Leadership in the End Times: Feminine Rising

“Oh, that this too, too sullied flesh would melt/Thaw, and resolve itself into a dew/Or that the Everlasting had not fixed/His canon ‘gainst self-slaughter! O God, God!/How weary, stale, flat, and unprofitable/Seem to me all the uses of this world!/Fie on ’t, ah fie! ‘Tis an unweeded garden/That grows to seed. Things rank and gross in nature/Possess it merely. That it should come to this./But two months dead—nay, not so much, not two./So excellent a king, that was to this/Hyperion to a satyr.”

Hamlet, Act I, Scene 2”

You may remember Hamlet’s anguished soliloquy as he contemplates the death of his noble father, the rapid remarriage of his mother to his lecherous uncle, and the fact that “something is rotten in the state of Denmark.”
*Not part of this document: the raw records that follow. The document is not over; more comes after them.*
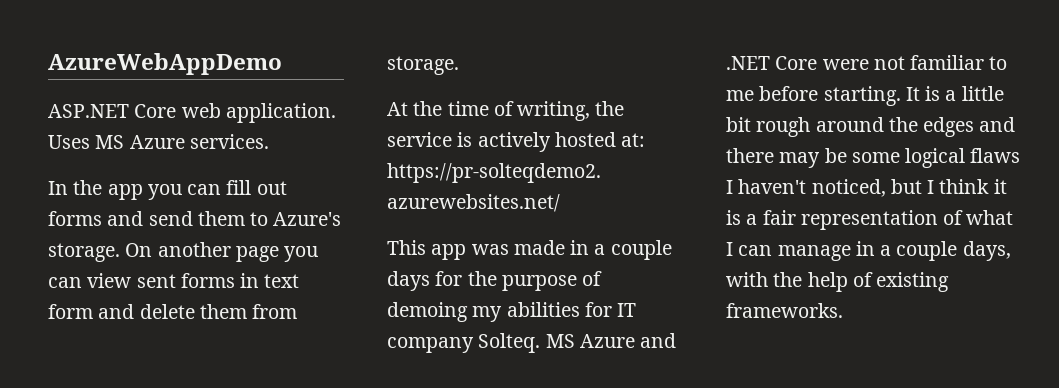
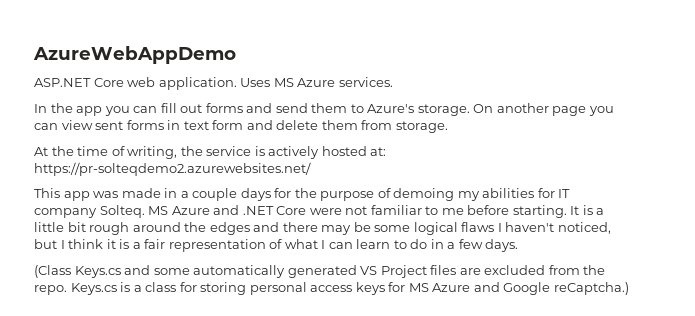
[777,241,1011,261] [726,272,950,292] [726,303,843,318] manage in a couple days, with the help of existing frameworks. -> [356,239,519,252] [34,265,606,278] [34,282,629,295] learn to do in a few days. // (Class Keys.cs and some automatically generated VS Project files are excluded from the repo. Keys.cs is a class for storing personal access keys for MS Azure and Google reCaptcha.)

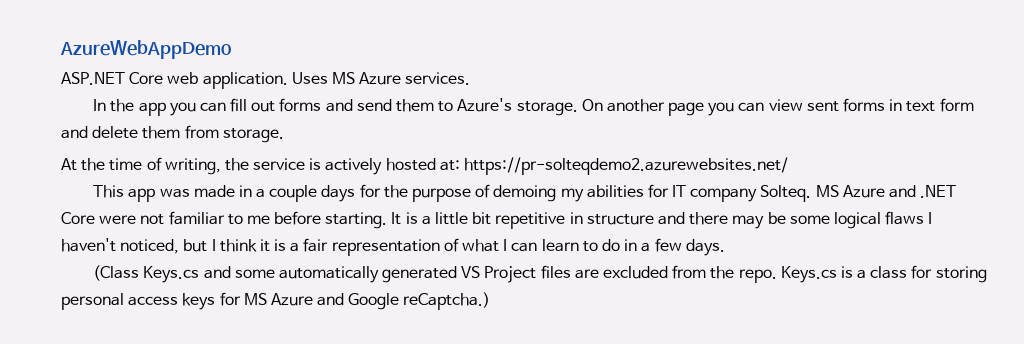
[89,222,250,235] rough around the edges -> [495,212,654,229] repetitive in structure

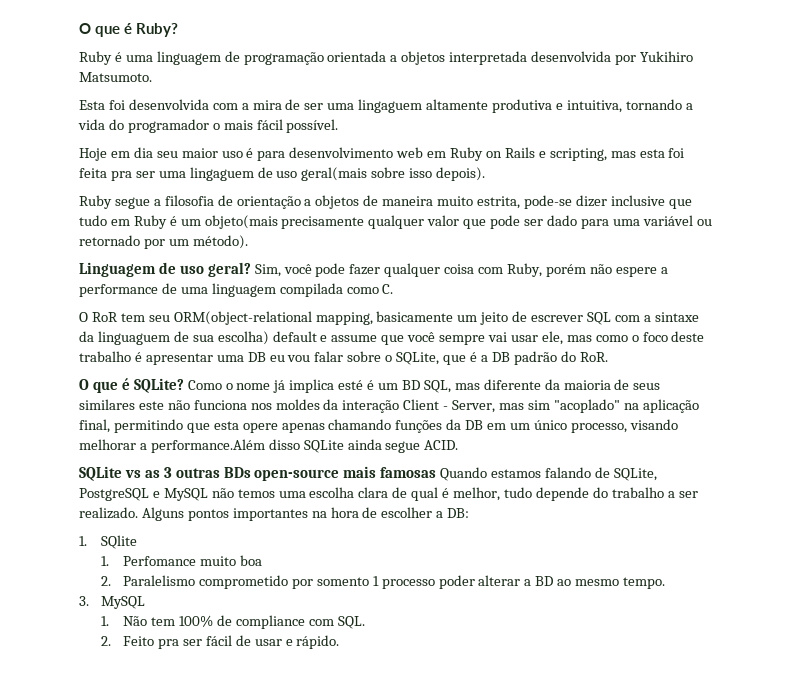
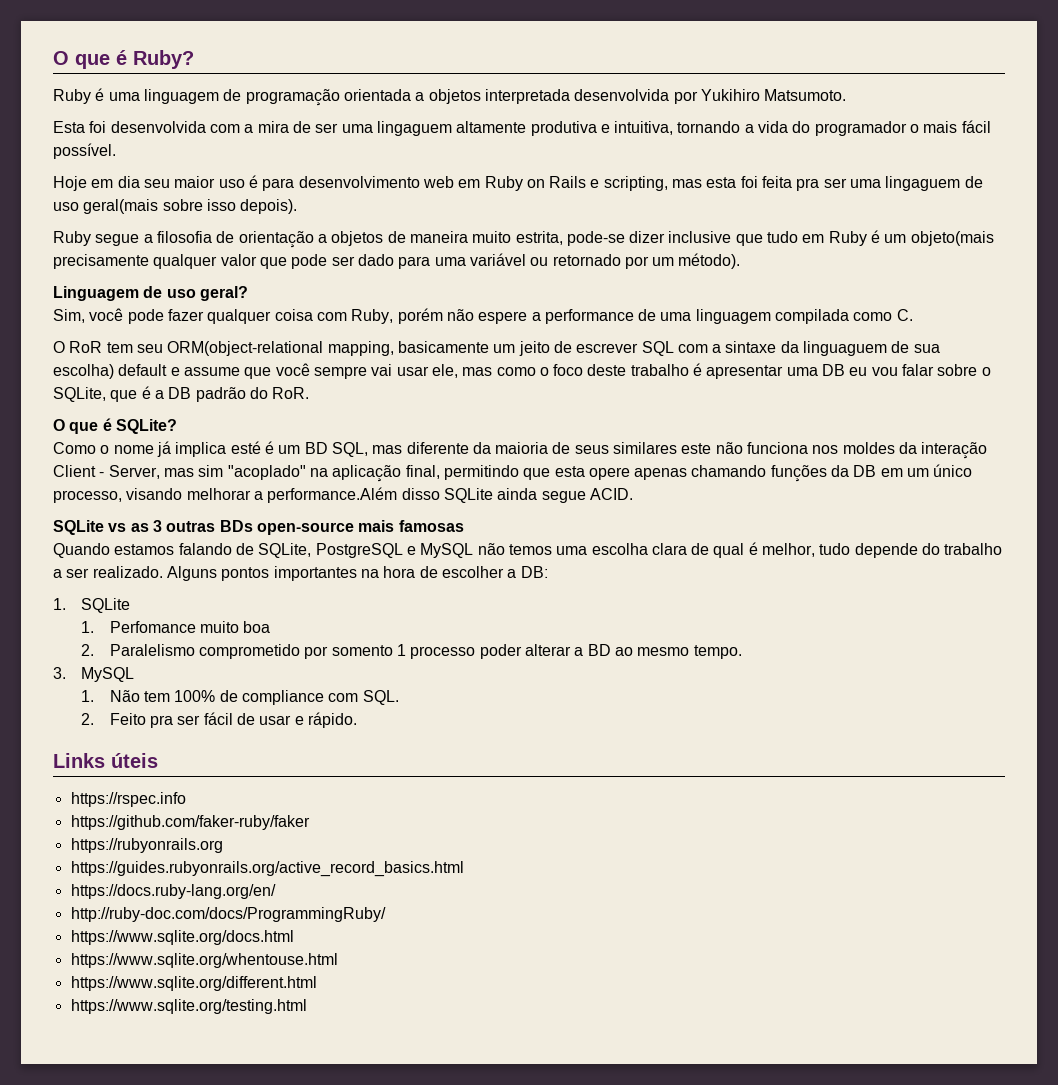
(251, 269) none -> (248, 293) //
(184, 385) none -> (177, 426) //
(437, 472) none -> (464, 526) //
[101,535,138,549] SQlite -> [81,598,131,613] SQLite
(340, 642) none -> [53,753,158,768] [70,792,186,807] [70,815,310,830] [70,838,223,853] [70,861,464,877] [70,884,276,899] [70,907,386,922] [70,930,294,945] [70,953,338,968] [70,976,317,991] [70,999,307,1014] // Links úteis // https://rspec.info // https://github.com/faker-ruby/faker // https://rubyonrails.org // https://guides.rubyonrails.org/active_record_basics.html // https://docs.ruby-lang.org/en/ // http://ruby-doc.com/docs/ProgrammingRuby/ // https://www.sqlite.org/docs.html // https://www.sqlite.org/whentouse.html // https://www.sqlite.org/different.html // https://www.sqlite.org/testing.html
In this male-dominated kingdom, an “unweeded garden,” young Ophelia goes mad and drowns (a possible suicide), the Queen shares a bed with her husband’s brother-turned-killer, murder plots abound and no one is safe, not even the idealistic, intelligent young Hamlet, who cannot unravel the mess of his kingdom without becoming unraveled himself.

Does this sound familiar?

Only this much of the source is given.